Assigned task:
For this exercise, retype each line of the material below verbatim and omit any picture.

────────────────────

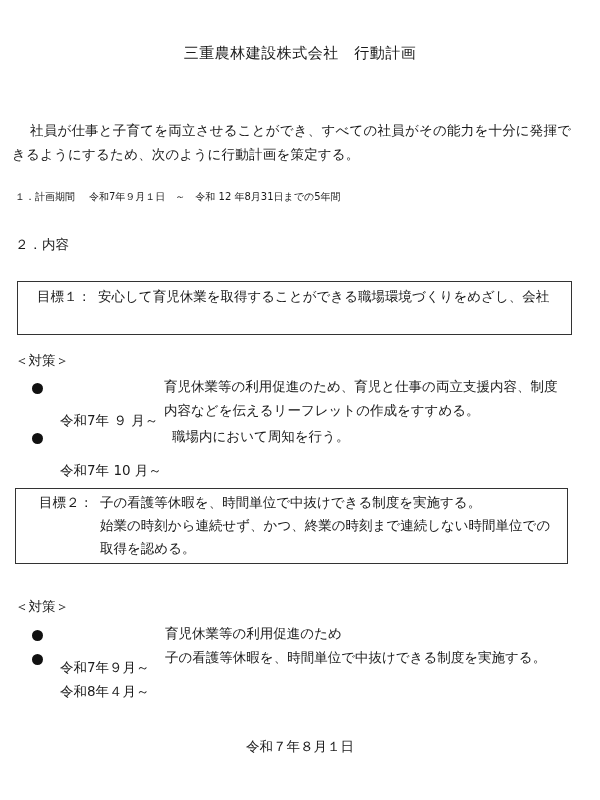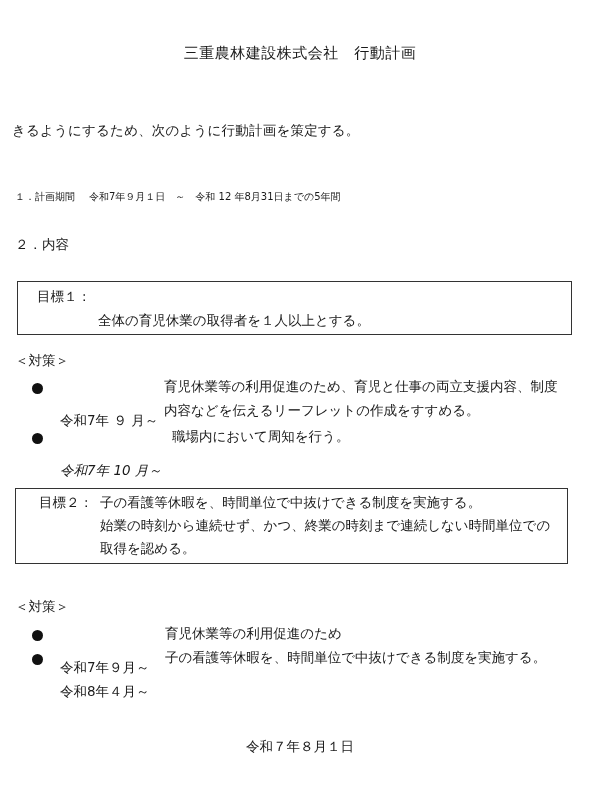--- a/index.html
+++ b/index.html
@@ -26,48 +26,49 @@
   .footer-date { left: 0; width: 600px; top: 738px; text-align: center; font-size: 13.5px; }
 </style>
 </head>
 <body>
 
 <div>
 
   <div class="abs title">三重農林建設株式会社　行動計画</div>
 
   <div class="abs intro">
+    <span class="l1">社員が仕事と子育てを両立させることができ、すべての社員がその能力を十分に発揮で</span>
     <span>きるようにするため、次のように行動計画を策定する。</span>
   </div>
 
   <div class="abs sec1">
     <span>１．</span><span>計画期間</span><span class="gap"></span><span>令和7年９月１日　～　令和 12 年8月31日までの5年間</span>
   </div>
 
   <div class="abs sec2">
     <span>２．</span><span>内容</span>
   </div>
 
   <div class="box box1">
     <span class="goal-line" style="left:19px; top:6px;">目標１：</span>
-    <span class="goal-line" style="left:80px; top:30px;">全体の育児休業の取得者を１人以上とする。</span>
+    <span class="goal-line" style="left:80px; top:6px;">安心して育児休業を取得することができる職場環境づくりをめざし、会社</span>
   </div>
 
   <div class="abs measures-label" style="left:15px; top:352px;">＜対策＞</div>
 
   <div>
     <span class="bullet" style="left:32px; top:383px;"></span>
     <span class="item-date" style="left:60px; top:378px;">令和7年 ９ 月～</span>
     <span class="item-desc" style="left:164px; top:378px;">育児休業等の利用促進のため、育児と仕事の両立支援内容、制度</span>
     <span class="item-desc" style="left:164px; top:402px;">内容などを伝えるリーフレットの作成をすすめる。</span>
   </div>
 
   <div>
     <span class="bullet" style="left:32px; top:433px;"></span>
-    <span class="item-date" style="left:60px; top:428px;font-style:italic;">令和7年 10 月～</span>
+    <span class="item-date" style="left:60px; top:428px;">令和7年 10 月～</span>
     <span class="item-desc" style="left:172px; top:428px;">職場内において周知を行う。</span>
   </div>
 
   <div class="box box2">
     <span class="goal-line" style="left:23px; top:5px;">目標２：</span>
     <span class="goal-line" style="left:84px; top:5px;">子の看護等休暇を、時間単位で中抜けできる制度を実施する。</span>
     <span class="goal-line" style="left:84px; top:28px;">始業の時刻から連続せず、かつ、終業の時刻まで連続しない時間単位での</span>
     <span class="goal-line" style="left:84px; top:51px;">取得を認める。</span>
   </div>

────────────────────

Response below:
--- a/index.html
+++ b/index.html
@@ -26,48 +26,49 @@
   .footer-date { left: 0; width: 600px; top: 738px; text-align: center; font-size: 13.5px; }
 </style>
 </head>
 <body>
 
 <div>
 
   <div class="abs title">三重農林建設株式会社　行動計画</div>
 
   <div class="abs intro">
+    <span class="l1">社員が仕事と子育てを両立させることができ、すべての社員がその能力を十分に発揮で</span>
     <span>きるようにするため、次のように行動計画を策定する。</span>
   </div>
 
   <div class="abs sec1">
     <span>１．</span><span>計画期間</span><span class="gap"></span><span>令和7年９月１日　～　令和 12 年8月31日までの5年間</span>
   </div>
 
   <div class="abs sec2">
     <span>２．</span><span>内容</span>
   </div>
 
   <div class="box box1">
     <span class="goal-line" style="left:19px; top:6px;">目標１：</span>
-    <span class="goal-line" style="left:80px; top:30px;">全体の育児休業の取得者を１人以上とする。</span>
+    <span class="goal-line" style="left:80px; top:6px;">安心して育児休業を取得することができる職場環境づくりをめざし、会社</span>
   </div>
 
   <div class="abs measures-label" style="left:15px; top:352px;">＜対策＞</div>
 
   <div>
     <span class="bullet" style="left:32px; top:383px;"></span>
     <span class="item-date" style="left:60px; top:378px;">令和7年 ９ 月～</span>
     <span class="item-desc" style="left:164px; top:378px;">育児休業等の利用促進のため、育児と仕事の両立支援内容、制度</span>
     <span class="item-desc" style="left:164px; top:402px;">内容などを伝えるリーフレットの作成をすすめる。</span>
   </div>
 
   <div>
     <span class="bullet" style="left:32px; top:433px;"></span>
-    <span class="item-date" style="left:60px; top:428px;font-style:italic;">令和7年 10 月～</span>
+    <span class="item-date" style="left:60px; top:428px;">令和7年 10 月～</span>
     <span class="item-desc" style="left:172px; top:428px;">職場内において周知を行う。</span>
   </div>
 
   <div class="box box2">
     <span class="goal-line" style="left:23px; top:5px;">目標２：</span>
     <span class="goal-line" style="left:84px; top:5px;">子の看護等休暇を、時間単位で中抜けできる制度を実施する。</span>
     <span class="goal-line" style="left:84px; top:28px;">始業の時刻から連続せず、かつ、終業の時刻まで連続しない時間単位での</span>
     <span class="goal-line" style="left:84px; top:51px;">取得を認める。</span>
   </div>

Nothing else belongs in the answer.